Task ▸ Determine the number of lines in the data that include the word "shake", and write only that number.

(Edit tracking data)
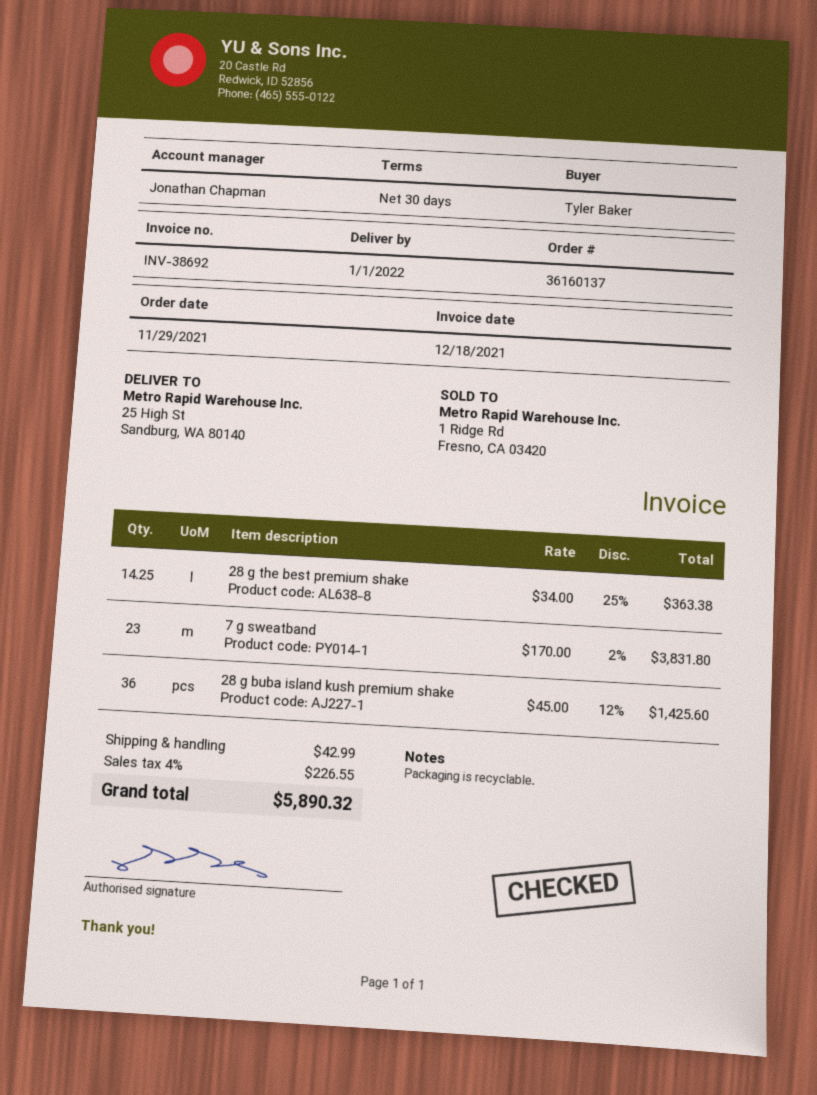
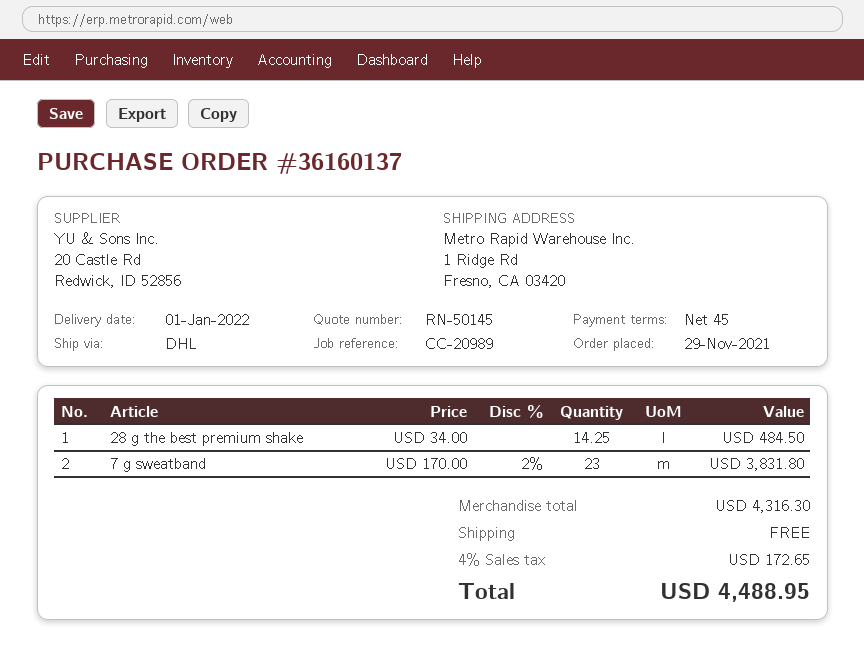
payment terms: 30 days -> 45 days
ship to: 25 High St, Sandburg, WA 80140 -> 1 Ridge Rd, Fresno, CA 03420
28 g the best premium shake: 14.25 x 34.00 - 25% = 363.38 -> 14.25 x 34.00 = 484.50
28 g buba island kush premium shake: 36 x 45.00 - 12% = 1425.60 -> none
shipping: 42.99 -> 0.00
tax: 4% = 226.55 -> 4% = 172.65
total: 5890.32 -> 4488.95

Task solution ▸ 2